(Information provided Opens)
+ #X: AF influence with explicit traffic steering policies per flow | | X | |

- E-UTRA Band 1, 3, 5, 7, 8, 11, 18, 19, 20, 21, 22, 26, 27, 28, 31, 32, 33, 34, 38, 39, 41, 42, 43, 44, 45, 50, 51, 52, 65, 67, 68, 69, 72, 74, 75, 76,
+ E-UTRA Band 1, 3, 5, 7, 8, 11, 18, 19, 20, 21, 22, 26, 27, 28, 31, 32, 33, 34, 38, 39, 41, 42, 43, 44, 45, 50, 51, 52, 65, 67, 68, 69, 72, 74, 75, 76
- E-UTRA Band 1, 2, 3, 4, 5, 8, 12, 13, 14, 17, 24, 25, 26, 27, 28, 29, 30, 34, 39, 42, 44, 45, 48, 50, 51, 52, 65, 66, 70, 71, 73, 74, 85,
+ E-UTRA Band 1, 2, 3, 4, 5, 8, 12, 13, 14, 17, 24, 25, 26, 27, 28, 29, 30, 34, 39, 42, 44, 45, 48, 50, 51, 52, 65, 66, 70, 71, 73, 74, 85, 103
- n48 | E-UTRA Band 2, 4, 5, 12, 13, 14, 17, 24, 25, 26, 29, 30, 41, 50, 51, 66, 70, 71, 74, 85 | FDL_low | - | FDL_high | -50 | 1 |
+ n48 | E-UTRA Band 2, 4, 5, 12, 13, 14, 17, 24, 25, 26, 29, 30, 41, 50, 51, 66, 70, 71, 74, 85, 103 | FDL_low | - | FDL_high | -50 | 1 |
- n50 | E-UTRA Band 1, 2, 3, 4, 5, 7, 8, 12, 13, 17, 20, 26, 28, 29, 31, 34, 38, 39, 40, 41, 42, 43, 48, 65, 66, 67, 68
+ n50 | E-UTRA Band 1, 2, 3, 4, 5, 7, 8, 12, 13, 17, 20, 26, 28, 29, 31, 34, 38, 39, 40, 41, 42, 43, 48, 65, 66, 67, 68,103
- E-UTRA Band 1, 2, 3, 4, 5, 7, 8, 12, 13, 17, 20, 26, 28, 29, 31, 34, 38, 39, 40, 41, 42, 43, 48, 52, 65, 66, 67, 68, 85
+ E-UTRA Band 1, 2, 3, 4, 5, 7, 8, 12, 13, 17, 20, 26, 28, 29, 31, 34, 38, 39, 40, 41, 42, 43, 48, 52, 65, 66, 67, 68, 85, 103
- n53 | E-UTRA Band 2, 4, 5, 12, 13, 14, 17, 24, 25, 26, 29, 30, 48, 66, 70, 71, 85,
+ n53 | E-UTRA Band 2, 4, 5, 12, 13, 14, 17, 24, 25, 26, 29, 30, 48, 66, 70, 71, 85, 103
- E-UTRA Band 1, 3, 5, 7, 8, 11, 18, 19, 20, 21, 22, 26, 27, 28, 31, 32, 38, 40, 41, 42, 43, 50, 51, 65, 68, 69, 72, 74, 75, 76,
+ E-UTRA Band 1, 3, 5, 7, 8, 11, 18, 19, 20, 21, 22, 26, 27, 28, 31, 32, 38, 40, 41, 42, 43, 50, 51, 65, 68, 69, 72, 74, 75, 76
(Information provided Closes)
Exercise requirements
Copy every line of the records above, starting with the first, up to and including the line containing "- n48 | E-UTRA".

Response to this exercise
+ #X: AF influence with explicit traffic steering policies per flow | | X | |

- E-UTRA Band 1, 3, 5, 7, 8, 11, 18, 19, 20, 21, 22, 26, 27, 28, 31, 32, 33, 34, 38, 39, 41, 42, 43, 44, 45, 50, 51, 52, 65, 67, 68, 69, 72, 74, 75, 76,
+ E-UTRA Band 1, 3, 5, 7, 8, 11, 18, 19, 20, 21, 22, 26, 27, 28, 31, 32, 33, 34, 38, 39, 41, 42, 43, 44, 45, 50, 51, 52, 65, 67, 68, 69, 72, 74, 75, 76
- E-UTRA Band 1, 2, 3, 4, 5, 8, 12, 13, 14, 17, 24, 25, 26, 27, 28, 29, 30, 34, 39, 42, 44, 45, 48, 50, 51, 52, 65, 66, 70, 71, 73, 74, 85,
+ E-UTRA Band 1, 2, 3, 4, 5, 8, 12, 13, 14, 17, 24, 25, 26, 27, 28, 29, 30, 34, 39, 42, 44, 45, 48, 50, 51, 52, 65, 66, 70, 71, 73, 74, 85, 103
- n48 | E-UTRA Band 2, 4, 5, 12, 13, 14, 17, 24, 25, 26, 29, 30, 41, 50, 51, 66, 70, 71, 74, 85 | FDL_low | - | FDL_high | -50 | 1 |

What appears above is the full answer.